What the task asks: Only a number is wanted: how many lines in the listing contain the word "auto"?

Provided material:
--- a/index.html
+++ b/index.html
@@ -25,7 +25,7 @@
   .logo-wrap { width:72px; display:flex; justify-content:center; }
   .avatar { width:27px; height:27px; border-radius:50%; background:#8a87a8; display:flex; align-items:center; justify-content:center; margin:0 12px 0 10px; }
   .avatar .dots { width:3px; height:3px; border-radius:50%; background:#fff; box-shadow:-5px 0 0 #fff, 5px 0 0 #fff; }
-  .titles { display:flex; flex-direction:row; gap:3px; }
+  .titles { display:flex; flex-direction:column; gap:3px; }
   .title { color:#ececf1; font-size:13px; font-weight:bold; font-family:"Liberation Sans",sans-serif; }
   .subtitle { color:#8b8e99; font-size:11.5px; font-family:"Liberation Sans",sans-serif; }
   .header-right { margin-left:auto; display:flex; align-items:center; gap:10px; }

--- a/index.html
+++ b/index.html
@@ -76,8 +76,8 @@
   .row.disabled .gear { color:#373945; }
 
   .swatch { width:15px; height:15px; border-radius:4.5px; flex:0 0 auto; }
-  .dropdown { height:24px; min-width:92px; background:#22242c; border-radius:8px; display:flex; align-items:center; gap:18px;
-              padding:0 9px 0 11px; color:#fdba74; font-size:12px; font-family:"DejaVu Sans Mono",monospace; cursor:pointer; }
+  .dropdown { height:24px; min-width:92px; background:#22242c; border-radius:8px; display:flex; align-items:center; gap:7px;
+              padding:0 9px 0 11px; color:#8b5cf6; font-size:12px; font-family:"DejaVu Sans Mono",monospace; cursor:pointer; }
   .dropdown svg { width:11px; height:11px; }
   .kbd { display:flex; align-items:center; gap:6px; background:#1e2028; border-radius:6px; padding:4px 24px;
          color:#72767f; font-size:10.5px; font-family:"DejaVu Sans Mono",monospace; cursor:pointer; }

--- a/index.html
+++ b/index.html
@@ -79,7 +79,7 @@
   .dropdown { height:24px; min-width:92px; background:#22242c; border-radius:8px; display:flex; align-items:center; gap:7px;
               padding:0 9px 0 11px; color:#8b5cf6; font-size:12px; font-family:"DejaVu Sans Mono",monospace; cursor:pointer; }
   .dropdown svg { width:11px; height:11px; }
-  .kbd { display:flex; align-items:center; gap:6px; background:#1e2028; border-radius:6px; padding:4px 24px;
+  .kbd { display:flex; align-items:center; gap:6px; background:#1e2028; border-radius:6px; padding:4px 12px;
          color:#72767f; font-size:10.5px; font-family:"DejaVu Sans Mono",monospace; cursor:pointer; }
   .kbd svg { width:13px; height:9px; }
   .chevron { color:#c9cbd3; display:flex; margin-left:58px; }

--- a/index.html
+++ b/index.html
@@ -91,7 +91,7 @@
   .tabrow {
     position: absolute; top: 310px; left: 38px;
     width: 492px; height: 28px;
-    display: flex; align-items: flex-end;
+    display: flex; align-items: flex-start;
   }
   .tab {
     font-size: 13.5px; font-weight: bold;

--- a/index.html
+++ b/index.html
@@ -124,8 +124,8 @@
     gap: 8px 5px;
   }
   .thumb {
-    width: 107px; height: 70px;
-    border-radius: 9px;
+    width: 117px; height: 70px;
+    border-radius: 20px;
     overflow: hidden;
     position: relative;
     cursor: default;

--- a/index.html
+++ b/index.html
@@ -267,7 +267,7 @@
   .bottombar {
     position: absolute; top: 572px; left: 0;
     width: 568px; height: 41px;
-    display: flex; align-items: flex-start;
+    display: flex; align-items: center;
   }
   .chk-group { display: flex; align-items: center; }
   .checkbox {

Result: 2